The above function examples are all defined on a domain of scalars or naturals and returned scalar values. Within linear algebra the particular interest is on functions defined on sets of vectors from some vector space $𝒱 = (V, S, +, \cdot)$ that return either scalars $f : V \to S$ , or vectors from some other vector space $𝒲 = (W, S, +, \cdot)$ , $𝒈 : V \to W$ . The codomain of a vector-valued function might be the same set of vectors as its domain, $𝒉 : V \to V$ . The fundamental operation within linear algebra is the linear combination $a 𝒖 + b 𝒗$ with $a, b \in S$ , $𝒖, 𝒗 \in V$ . A key aspect is to characterize how a function behaves when given a linear combination as its argument, for instance $f (a 𝒖 + b 𝒗)$ or $𝒈 (a 𝒖 + b 𝒗) .$

1.3.Linear functionals

Consider first the case of a function defined on a set of vectors that returns a scalar value. These can be interpreted as labels attached to a vector, and are very often encountered in applications from natural phenomena or data analysis.

Definition. (Functional) . A functional on vector space $𝒱 = (V, S, +, \cdot)$ is a function from the set of vectors $V$ to the set of scalars $S$ of the vector space $𝒱$ .

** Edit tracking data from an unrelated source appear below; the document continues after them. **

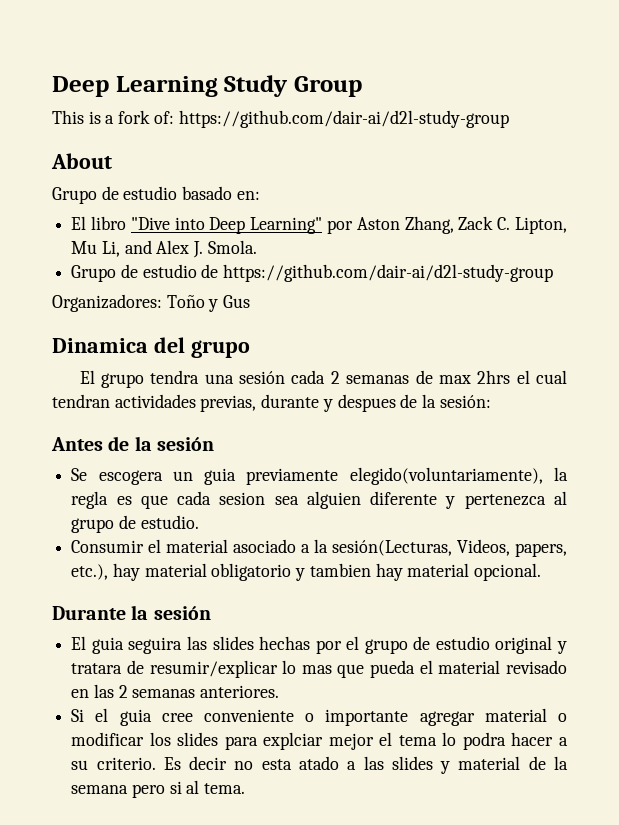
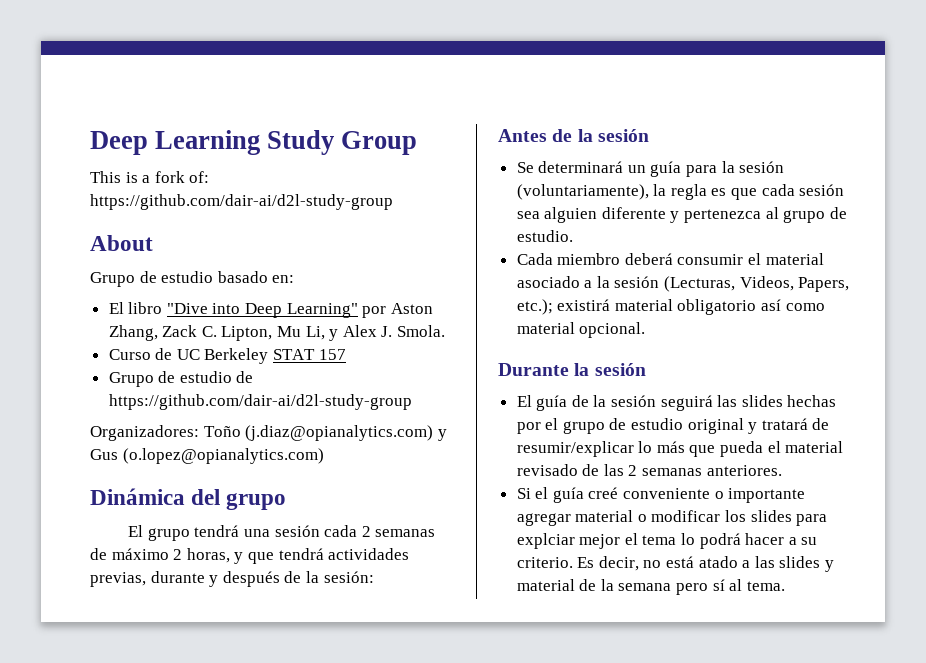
[124,240,152,254] and -> [329,329,339,341] y
(257, 247) none -> [108,348,346,364] // Curso de UC Berkeley STAT 157
(205, 301) none -> [245,425,434,441] (j.diaz@opianalytics.com)
[52,338,148,353] // Dinamica -> [122,448,324,464] [90,488,185,505] (o.lopez@opianalytics.com) // Dinámica
[150,370,200,384] tendra -> [194,525,240,537] tendrá
[438,370,568,384] [52,394,110,408] max 2hrs el cual tendran -> [111,548,324,564] máximo 2 horas, y que tendrá
[337,394,396,412] despues -> [222,571,280,587] después
[98,467,543,485] escogera un guia previamente elegido(voluntariamente), -> [538,161,785,177] [516,184,649,200] determinará un guía para la sesión (voluntariamente),
[219,492,266,505] sesion -> [799,184,845,196] sesión
[71,540,145,553] Consumir -> [516,253,744,265] Cada miembro deberá consumir
[332,539,567,557] [71,563,403,581] sesión(Lecturas, Videos, papers, etc.), hay material obligatorio y tambien hay -> [614,276,850,292] [516,299,825,315] sesión (Lecturas, Videos, Papers, etc.); existirá material obligatorio así como
[91,637,183,654] guia seguira -> [536,395,713,411] guía de la sesión seguirá
[71,663,123,674] tratara -> [761,418,808,430] tratará
[301,665,332,674] mas -> [656,441,685,453] más
[71,689,90,698] en -> [582,464,600,476] de
[119,709,193,726] guia cree -> [552,487,619,503] guía creé
[462,732,506,750] podra -> [699,533,741,549] podrá
[189,756,292,770] decir no esta -> [598,556,695,571] decir, no está
[169,781,182,794] si -> [712,579,725,591] sí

Definition. (Linear Functional) . The functional $f : V \to S$ on vector space $𝒱 = (V, S, +, \cdot)$ is a linear functional if for any two vectors $𝒖, 𝒗 \in V$ and any two scalars $a, b$

$f (a 𝒖 + b 𝒗) = a f (𝒖) + b f (𝒗) .$ (4)

1.4.Linear mappings

Consider now functions $𝒇 : V \to W$ from vector space $𝒱 = (V, S, +, \cdot)$ to another vector space $𝒲 = (W, T, +, \cdot)$ . As before, the action of such functions on linear combinations is of special interest.

Definition. (Linear Mapping) . A function $𝒇 : V \to W$ , from vector space $𝒱 = (V, S, +, \cdot)$ to vector space $𝒲 = (W, S, +, \cdot)$ is called a linear mapping if for any two vectors $𝒖, 𝒗 \in V$ and any two scalars $a, b \in S$

$𝒇 (a 𝒖 + b 𝒗) = a 𝒇 (𝒖) + b 𝒇 (𝒗) .$ (5)

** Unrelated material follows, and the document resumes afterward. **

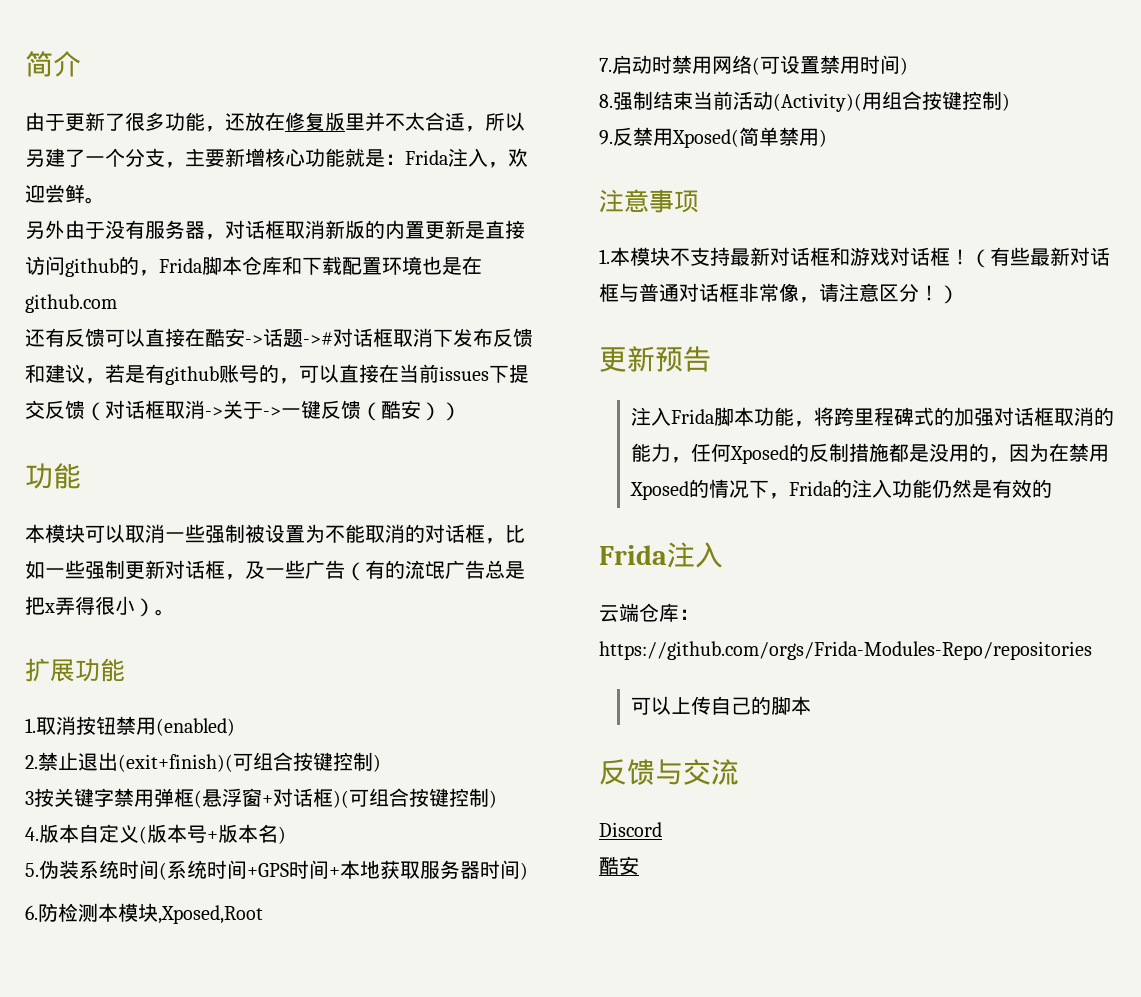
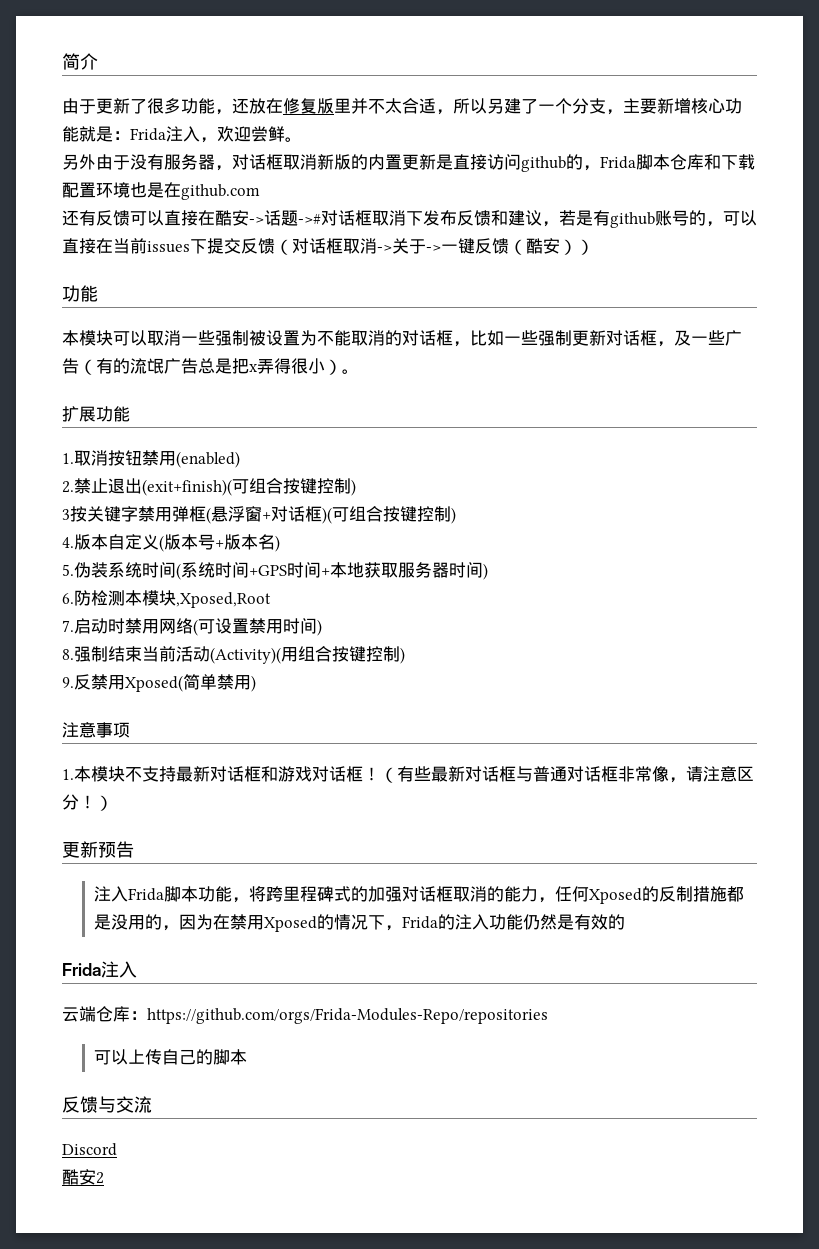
(639, 865) none -> [96,1172,104,1184] 2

The image of a linear combination $a 𝒖 + b 𝒗$ through a linear mapping is another linear combination $a 𝒇 (𝒖) + b 𝒇 (𝒗)$ , and linear mappings are said to preserve the structure of a vector space.

Note that $f : ℝ \to ℝ$ defined as $y = f (x) = a x + b$ represents a line in the $(x, y)$ -plane, but is not a linear mapping for $b \neq 0$ since

f (x + z) = a (x + z) + b \neq a x + b + a z + b = f (x) + f (z) .

Matrix-vector multiplication has been introduced as a concise way to specify a linear combination

𝒇 (𝒙) = 𝑨 𝒙 = x_{1} 𝒂_{1} + \dots + x_{n} 𝒂_{n},

with $𝒂_{1}, \dots, 𝒂_{n}$ the columns of the matrix, $𝑨 = [\begin{array}{llll} 𝒂_{1} & 𝒂_{2} & \dots & 𝒂_{n} \end{array}]$ . This is a linear mapping between the real spaces $ℛ_{m}$ , $ℛ_{n}$ , $𝒇 : ℝ^{m} \to ℝ^{n}$ , and indeed any linear mapping between real spaces can be given as a matrix-vector product. Consider some $𝒙 \in ℝ^{m}$

𝒙 = [\begin{array}{l} x_{1} \\ x_{2} \\ ⋮ \\ x_{m} \end{array}] = x_{1} [\begin{array}{l} 1 \\ 0 \\ ⋮ \\ 0 \end{array}] + x_{2} [\begin{array}{l} 0 \\ 1 \\ ⋮ \\ 0 \end{array}] + \dots + x_{m} [\begin{array}{l} 0 \\ 0 \\ ⋮ \\ 1 \end{array}] = x_{1} 𝒆_{1} + x_{2} 𝒆_{2} + \dots + x_{m} 𝒆_{m} .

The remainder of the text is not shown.